**Requirement**
Once the line with "Donor Name Jenna" is found in the entries below, repeat it and each following line exactly, up to and including the line with "Doublure en tissu". Add no other lines.

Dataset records
====================
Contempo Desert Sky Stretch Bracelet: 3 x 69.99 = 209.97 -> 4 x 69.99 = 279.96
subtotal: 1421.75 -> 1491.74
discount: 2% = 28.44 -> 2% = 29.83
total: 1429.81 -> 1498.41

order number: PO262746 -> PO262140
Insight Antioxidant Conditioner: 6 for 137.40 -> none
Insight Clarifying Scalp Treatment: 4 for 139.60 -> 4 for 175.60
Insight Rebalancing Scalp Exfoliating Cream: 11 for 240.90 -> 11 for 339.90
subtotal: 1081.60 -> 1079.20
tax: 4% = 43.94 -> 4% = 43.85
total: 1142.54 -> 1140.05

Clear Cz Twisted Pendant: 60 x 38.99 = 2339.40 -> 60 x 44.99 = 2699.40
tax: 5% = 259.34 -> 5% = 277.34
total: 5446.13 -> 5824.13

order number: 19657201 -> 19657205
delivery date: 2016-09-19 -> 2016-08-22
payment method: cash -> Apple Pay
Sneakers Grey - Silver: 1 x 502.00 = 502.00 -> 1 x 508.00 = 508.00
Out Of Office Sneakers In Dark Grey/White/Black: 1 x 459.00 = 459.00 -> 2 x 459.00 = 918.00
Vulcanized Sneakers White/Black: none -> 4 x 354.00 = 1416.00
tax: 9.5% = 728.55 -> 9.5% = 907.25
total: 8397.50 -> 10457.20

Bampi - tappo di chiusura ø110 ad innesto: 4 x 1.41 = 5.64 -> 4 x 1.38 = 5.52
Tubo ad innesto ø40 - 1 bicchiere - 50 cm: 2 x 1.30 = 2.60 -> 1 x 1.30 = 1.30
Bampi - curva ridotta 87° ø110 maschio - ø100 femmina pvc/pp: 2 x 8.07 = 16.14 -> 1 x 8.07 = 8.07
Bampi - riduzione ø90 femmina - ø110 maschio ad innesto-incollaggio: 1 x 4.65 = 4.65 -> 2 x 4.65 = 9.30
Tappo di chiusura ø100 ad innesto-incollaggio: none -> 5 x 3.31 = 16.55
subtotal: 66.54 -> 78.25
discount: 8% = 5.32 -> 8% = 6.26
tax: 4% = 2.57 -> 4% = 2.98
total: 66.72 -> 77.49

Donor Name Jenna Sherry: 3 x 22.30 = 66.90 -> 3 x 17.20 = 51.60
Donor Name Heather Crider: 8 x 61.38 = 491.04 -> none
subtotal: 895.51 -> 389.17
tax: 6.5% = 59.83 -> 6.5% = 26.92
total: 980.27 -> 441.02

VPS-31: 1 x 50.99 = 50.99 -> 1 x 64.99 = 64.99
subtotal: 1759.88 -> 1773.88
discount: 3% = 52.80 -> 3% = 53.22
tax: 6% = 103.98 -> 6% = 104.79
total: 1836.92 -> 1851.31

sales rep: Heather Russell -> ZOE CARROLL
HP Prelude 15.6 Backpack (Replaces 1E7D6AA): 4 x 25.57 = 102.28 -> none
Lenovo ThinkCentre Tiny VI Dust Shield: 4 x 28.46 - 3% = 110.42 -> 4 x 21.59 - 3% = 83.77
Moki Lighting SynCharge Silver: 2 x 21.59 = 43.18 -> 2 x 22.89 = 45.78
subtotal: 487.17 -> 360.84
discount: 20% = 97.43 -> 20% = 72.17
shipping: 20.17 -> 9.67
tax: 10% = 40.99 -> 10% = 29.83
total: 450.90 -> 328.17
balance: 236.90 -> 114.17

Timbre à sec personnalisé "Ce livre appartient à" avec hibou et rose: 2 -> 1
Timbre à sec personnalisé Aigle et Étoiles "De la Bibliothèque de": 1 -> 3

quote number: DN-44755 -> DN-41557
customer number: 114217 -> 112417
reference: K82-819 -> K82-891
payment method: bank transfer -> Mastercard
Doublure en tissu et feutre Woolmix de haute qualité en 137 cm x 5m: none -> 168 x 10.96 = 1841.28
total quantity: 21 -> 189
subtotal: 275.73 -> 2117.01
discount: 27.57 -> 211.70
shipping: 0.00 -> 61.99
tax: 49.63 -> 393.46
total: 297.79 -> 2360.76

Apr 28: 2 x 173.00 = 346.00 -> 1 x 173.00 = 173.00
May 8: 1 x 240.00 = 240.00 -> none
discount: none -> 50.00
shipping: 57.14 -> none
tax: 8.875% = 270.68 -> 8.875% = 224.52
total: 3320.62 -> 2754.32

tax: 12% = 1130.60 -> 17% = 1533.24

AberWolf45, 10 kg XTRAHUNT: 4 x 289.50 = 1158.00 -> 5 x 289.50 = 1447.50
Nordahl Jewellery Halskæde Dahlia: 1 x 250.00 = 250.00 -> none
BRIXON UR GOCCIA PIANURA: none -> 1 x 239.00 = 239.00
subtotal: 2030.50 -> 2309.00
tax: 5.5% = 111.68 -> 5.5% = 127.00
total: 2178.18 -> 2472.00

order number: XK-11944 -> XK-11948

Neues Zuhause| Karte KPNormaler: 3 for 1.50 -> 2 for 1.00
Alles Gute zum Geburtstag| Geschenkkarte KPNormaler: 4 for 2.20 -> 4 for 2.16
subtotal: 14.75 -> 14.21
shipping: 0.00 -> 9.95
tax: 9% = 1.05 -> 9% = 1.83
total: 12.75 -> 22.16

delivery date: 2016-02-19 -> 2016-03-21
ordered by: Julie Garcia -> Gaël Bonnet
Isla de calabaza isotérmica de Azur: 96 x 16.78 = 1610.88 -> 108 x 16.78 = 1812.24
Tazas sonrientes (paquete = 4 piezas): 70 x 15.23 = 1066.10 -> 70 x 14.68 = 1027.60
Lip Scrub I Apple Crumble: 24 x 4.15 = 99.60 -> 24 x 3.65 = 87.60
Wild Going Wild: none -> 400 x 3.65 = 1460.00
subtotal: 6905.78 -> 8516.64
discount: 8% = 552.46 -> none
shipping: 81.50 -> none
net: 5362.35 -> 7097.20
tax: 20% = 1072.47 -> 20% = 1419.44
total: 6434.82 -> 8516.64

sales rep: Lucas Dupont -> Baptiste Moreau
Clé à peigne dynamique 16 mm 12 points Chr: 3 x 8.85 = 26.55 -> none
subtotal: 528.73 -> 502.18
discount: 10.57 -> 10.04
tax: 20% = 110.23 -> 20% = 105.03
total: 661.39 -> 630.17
====================
**Answer space**
Donor Name Jenna Sherry: 3 x 22.30 = 66.90 -> 3 x 17.20 = 51.60
Donor Name Heather Crider: 8 x 61.38 = 491.04 -> none
subtotal: 895.51 -> 389.17
tax: 6.5% = 59.83 -> 6.5% = 26.92
total: 980.27 -> 441.02

VPS-31: 1 x 50.99 = 50.99 -> 1 x 64.99 = 64.99
subtotal: 1759.88 -> 1773.88
discount: 3% = 52.80 -> 3% = 53.22
tax: 6% = 103.98 -> 6% = 104.79
total: 1836.92 -> 1851.31

sales rep: Heather Russell -> ZOE CARROLL
HP Prelude 15.6 Backpack (Replaces 1E7D6AA): 4 x 25.57 = 102.28 -> none
Lenovo ThinkCentre Tiny VI Dust Shield: 4 x 28.46 - 3% = 110.42 -> 4 x 21.59 - 3% = 83.77
Moki Lighting SynCharge Silver: 2 x 21.59 = 43.18 -> 2 x 22.89 = 45.78
subtotal: 487.17 -> 360.84
discount: 20% = 97.43 -> 20% = 72.17
shipping: 20.17 -> 9.67
tax: 10% = 40.99 -> 10% = 29.83
total: 450.90 -> 328.17
balance: 236.90 -> 114.17

Timbre à sec personnalisé "Ce livre appartient à" avec hibou et rose: 2 -> 1
Timbre à sec personnalisé Aigle et Étoiles "De la Bibliothèque de": 1 -> 3

quote number: DN-44755 -> DN-41557
customer number: 114217 -> 112417
reference: K82-819 -> K82-891
payment method: bank transfer -> Mastercard
Doublure en tissu et feutre Woolmix de haute qualité en 137 cm x 5m: none -> 168 x 10.96 = 1841.28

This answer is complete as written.